Rich people rarely ask for officers, primarily out of concern about their protection. They use this to brag about themselves at functions and during housework. When I received the acting IGP’s order to remove personnel connected to VIPs, I was overjoyed. But would it be implemented completely? What modifications does the interim IGP plan to make? Could seniors and junior cadres who view working for VIPs as a means of eradicating poverty adjust?
Let me conclude by stating firmly that the matter at hand does not concern the morals of the VIPs or the police personnel involved, but rather the honor and dignity of the police department as a whole. The police need to rethink their strategy and start reforms that will make them stronger. Police should permit private security companies to perform guard tasks and safeguard VIPs. In this era of escalating insecurity, it makes no sense to overwork the Nigeria Police’s already understaffed and overworked employees by adding VIP and guard tasks.

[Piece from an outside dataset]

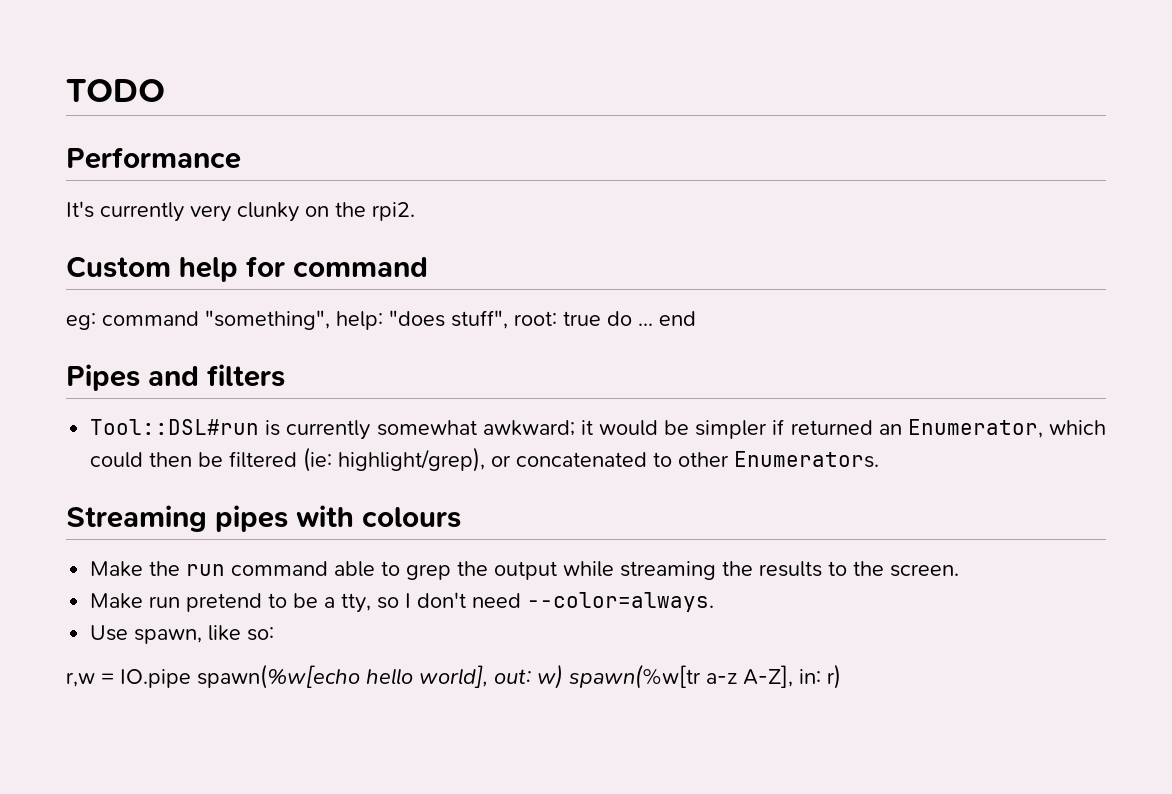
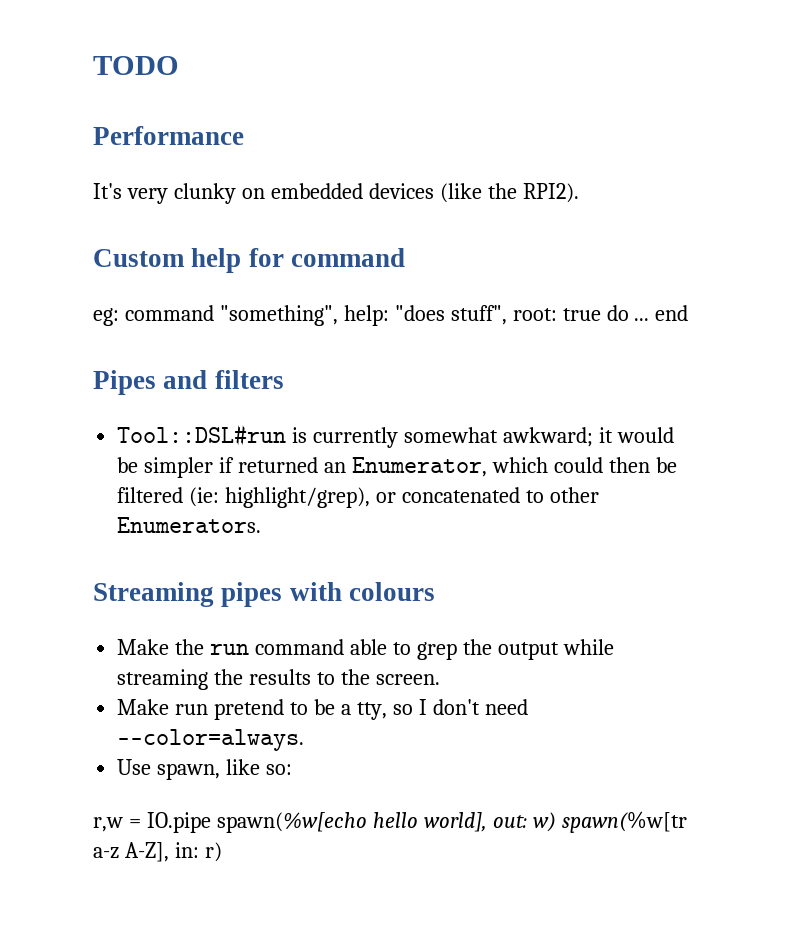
- It's currently very clunky on the rpi2.
+ It's very clunky on embedded devices (like the RPI2).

I have no doubt that some police officers who are dedicated to serving the public will choose to safeguard the country over serving a select group of people if given the option. The fundamental truth behind everything is that we need our police on the streets and in their offices rather than using them as domestic help for the wealthy and privileged. Give private security companies complete power over VIP protection, and let the police look after those who are under their perpetual protection. If this is not stopped right away, if they haven’t already, police officers affiliated to VIPs may end up frying puff-puff or akara during gatherings.